内閣総理大臣が動力炉・核燃料開発事業団に対してした高速増殖炉「もんじゅ」に係る原子炉設置許可処分は、それが依拠した原子力安全委員会及び原子炉安全専門審査会による安全審査の調査審議及び判断の過程に看過し難い過誤、欠落があるということはできないから、違法であるとはいえず、同処分が無効であるということはできない。
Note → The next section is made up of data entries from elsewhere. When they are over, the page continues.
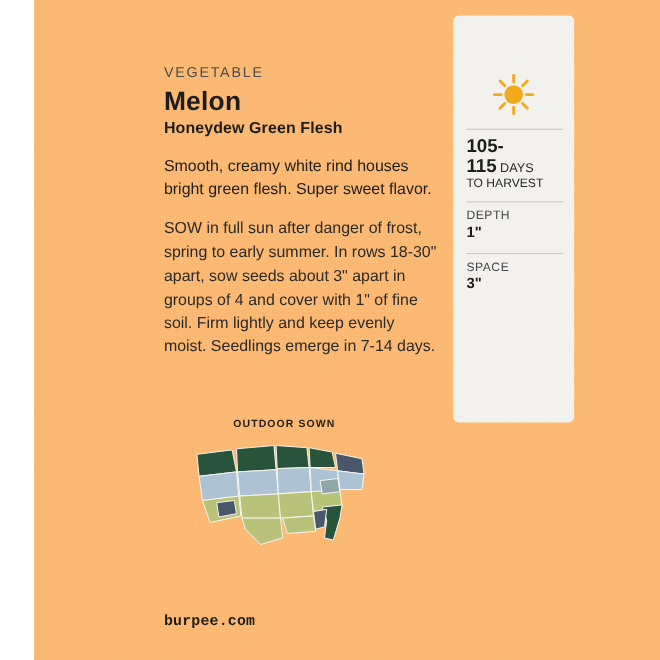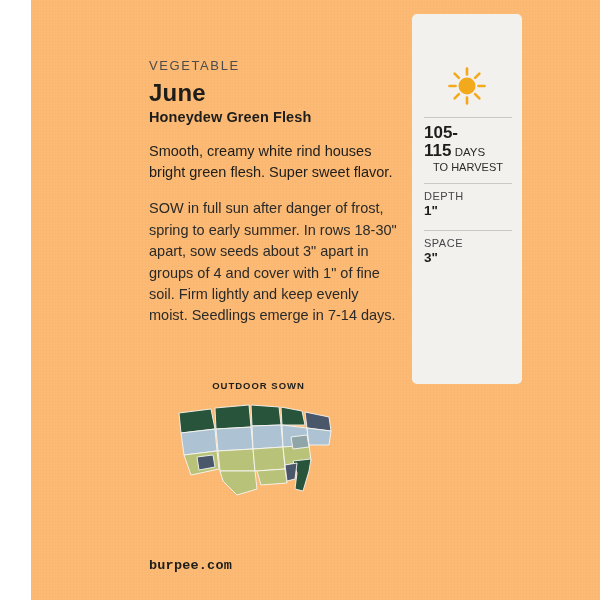--- a/index.html
+++ b/index.html
@@ -193,7 +193,7 @@
 
   <div class="left-col">
     <div class="kicker">VEGETABLE</div>
-    <div class="crop-name">June</div>
+    <div class="crop-name">Melon</div>
     <div class="variety-name">Honeydew Green Flesh</div>
     <div class="tagline">Smooth, creamy white rind houses bright green flesh. Super sweet flavor.</div>
     <div class="instructions">SOW in full sun after danger of frost, spring to early summer. In rows 18-30" apart, sow seeds about 3" apart in groups of 4 and cover with 1" of fine soil. Firm lightly and keep evenly moist. Seedlings emerge in 7-14 days.</div>

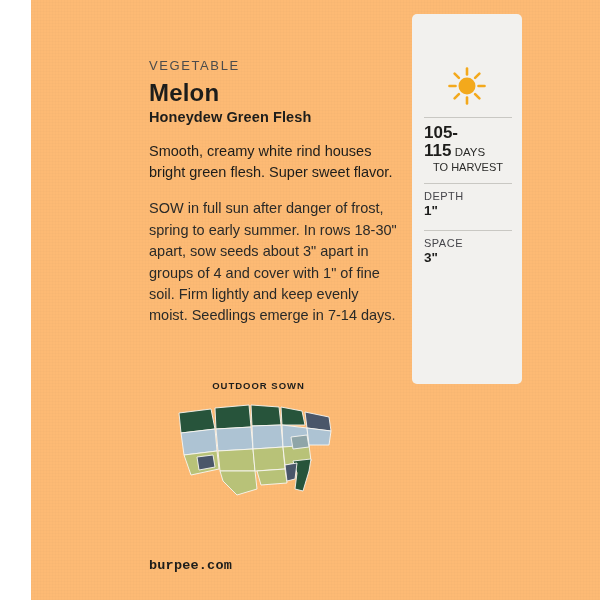--- a/index.html
+++ b/index.html
@@ -119,7 +119,6 @@
     color: #2a2a28;
     line-height: 1.15;
     margin-top: 1px;
-    text-align: center;
   }
   .label-caps {
     font-size: 11px;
平成15年(行ヒ)第108号 原子炉設置許可処分無効確認等請求事件

判決理由骨子

  1. 内閣総理大臣が昭和58年6月27日に動力炉・核燃料開発事業団に対してした高速増殖炉「もんじゅ」に係る原子炉設置許可処分は、以下のとおり、それが依拠した原子力安全委員会及び原子炉安全専門審査会による安全審査の調査審議及び判断の過程に看過し難い過誤、欠落があるということはできないから、違法であるとはいえず、同処分が無効であるということはできない。
  2. 2次冷却材漏えい事故に対して床面に鋼製のライナを設置することにより漏えいナトリウムとコンクリートとが直接接触することを防止するという安全対策を行うことを内容とする高速増殖炉「もんじゅ」の基本設計は、不合理であるとはいえず、また、原子力安全委員会の判断に基づき、上記基本設計のみが原子炉設置の許可の段階における安全審査の対象となるべき事項に当たるものとし、床ライナの板厚等の腐食防止対策や熱膨張により壁と干渉しないような具体的施行方法は、設計及び工事の方法の認可以降の段階における審査の対象に当たるものとした主務大臣の判断に不合理な点はない。したがって、原子力安全委員会等における2次冷却材漏えい事故の安全審査の調査審議及び判断の過程に看過し難い過誤、欠落があるということは出来ない。
  3. 動力炉・核燃料開発事業団が行った高速増殖炉「もんじゅ」についての蒸気発生器伝熱管破損事故に係る安全評価のための解析条件は、伝熱管破損伝ぱの機序として高温ラプチャ型破損ではなくウェステージ型破損が支配的であるという考え方を基に設定されたものであった。しかし、本件原子炉施設においては伝熱管からの水漏えいを検出して伝熱管内の水または蒸気を急速に抜くなど、高温ラプチャ型破損の発生の抑止を期待することが出来る設計となっており、現在の科学技術水準に照らしても、上記解析条件が不相当であったとはいい難く、この解析条件を前提に蒸気発生器伝熱管破損事故を想定してされた解析の内容及び結果が審査基準に適合する妥当なものであるとした原子力安全委員会等の審査、評価に不合理な点はない。したがって、この点についての安全審査の調査審議及び判断の過程に看過し難い過誤、欠落があるということはできない。
  4. 原子力安全委員会等による高速増殖炉「もんじゅ」に係る1次冷却材流量減少時反応度抑制機能喪失事象の安全審査において、遷移過程の事象推移についての評価を欠くと解するのは相当でなく、上記安全審査における遷移過程についての評価に不合理な点はない。また、動力炉・核燃料開発事業団が行った1次冷却材流量減少時反応度抑制機能喪失事象における炉心損傷後の炉心膨張による最大有効仕事量の解析を妥当なものとした原子力安全委員会等の判断に不合理な点を見いだし難い。したがって、原子力安全委員会等における1次冷却材流量減少時反応度抑制機能喪失事象の安全審査の調査審議及び判断の過程に看過し難い過誤、欠落があるということはできない。